Rodgers Lauren R, Weedon Michael N, Henley William E, Hattersley Andrew T, Shields Beverley M
Institute of Health Research, University of Exeter Medical School, Exeter, UK.
Institute of Biomedical and Clinical Science, University of Exeter Medical School, Exeter, UK.
BMJ Open. 2017 Oct 12;7(10):e017989. doi: 10.1136/bmjopen-2017-017989.
This is a retrospective cohort study using observational data from anonymised primary care records. We identify and extract all patients with type 2 diabetes and associated clinical data from the Clinical Practice Research Datalink (CPRD) to inform models of disease progression and stratification of treatment.
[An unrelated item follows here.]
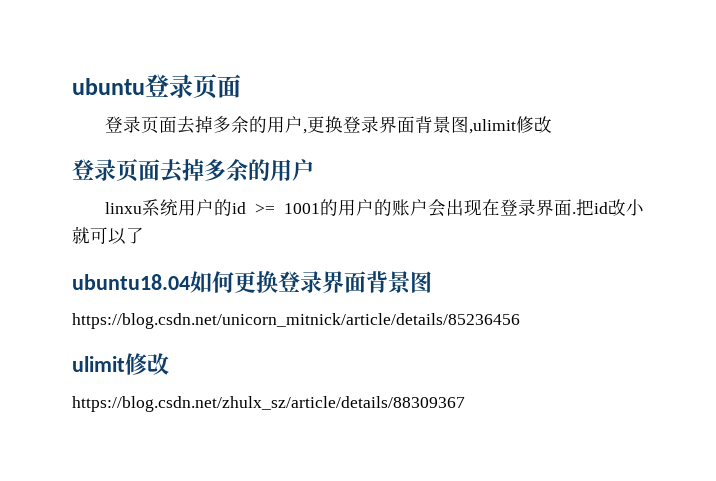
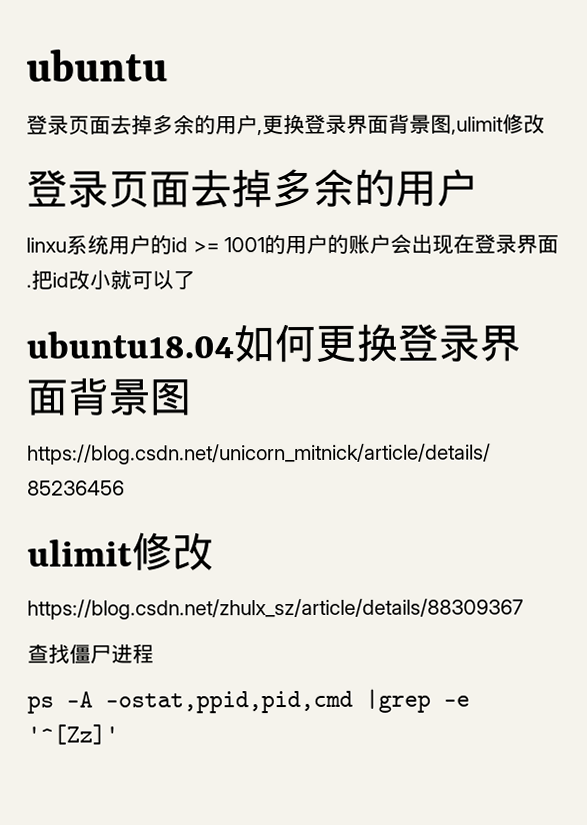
[145,74,241,99] 登录页面 -> (168, 65) none
(465, 404) none -> [27,643,154,664] [27,688,470,714] [27,724,119,745] // 查找僵尸进程 // ps -A -ostat,ppid,pid,cmd |grep -e '^[Zz]'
Data were extracted from CPRD on 8 August 2016. The initial data set contained all patients (n=313 485) in the database who had received a type 2 diabetes medication. Criteria were applied to identify and exclude those with type 1 diabetes, polycystic ovarian syndrome or other forms of diabetes (n=40 204), and for data quality control (n=12). We identified 251 338 patients for inclusion in future analyses of diabetes progression and treatment response.
For 6-month response to treatment, measured by change in glycated haemoglobin (HbA1c), we have 91 765 patients with 119 785 treatment response episodes. The greatest impact on reduction of HbA1c occurs with first-line and second-line treatments, metformin and sulfonylurea. Patients moving to third-line treatments tend to have greater weights and higher body mass index. We have investigated the impact of non-adherence to commonly used glucose-lowering medications on HbA1c. For baseline-adjusted HbA1c change over 1 year, non-adherent patients had lower HbA1c reductions than adherent patients, with mean and 95% CI of -4.4 (-4.7 to -4.0) mmol/mol (-0.40 (-0.43 to -0.37) %).
Findings from studies using these data will help inform future treatment plans and guidelines. Additional data are added with updates from CPRD. This will increase the numbers of patients on newer medications and add more data on those already receiving treatment. There are several ongoing studies investigating different hypotheses regarding differential response to treatment and progression of diabetes. For side effects, links to Hospital Episode Statistics data, where severe events such as hypoglycaemia will be recorded, will also be explored.
这是一项回顾性队列研究,使用来自匿名初级医疗记录的观察数据。我们从临床实践研究数据链(CPRD)中识别并提取所有2型糖尿病患者及相关临床数据,以建立疾病进展模型和治疗分层模型。
数据于2016年8月8日从CPRD中提取。初始数据集包含数据库中所有接受过2型糖尿病药物治疗的患者(n = 313485)。应用标准来识别并排除1型糖尿病、多囊卵巢综合征或其他形式糖尿病患者(n = 40204),以及进行数据质量控制(n = 12)。我们确定了251338名患者纳入未来糖尿病进展和治疗反应分析。
对于通过糖化血红蛋白(HbA1c)变化衡量的6个月治疗反应,我们有91765名患者,共119785次治疗反应事件。对降低HbA1c影响最大的是一线和二线治疗药物二甲双胍和磺脲类药物。转向三线治疗的患者往往体重更大、体重指数更高。我们研究了不依从常用降糖药物对HbA1c的影响。对于1年期间经基线调整的HbA1c变化,不依从患者的HbA1c降低幅度低于依从患者,平均值及95%置信区间为-4.4(-4.7至-4.0)mmol/mol(-0.40(-0.43至-0.37)%)。
使用这些数据的研究结果将有助于为未来治疗计划和指南提供信息。随着CPRD的更新会添加更多数据。这将增加使用新药的患者数量,并增加已接受治疗患者的更多数据。有几项正在进行的研究正在调查关于糖尿病治疗反应差异和进展的不同假设。对于副作用,还将探索与医院事件统计数据的关联,其中将记录低血糖等严重事件。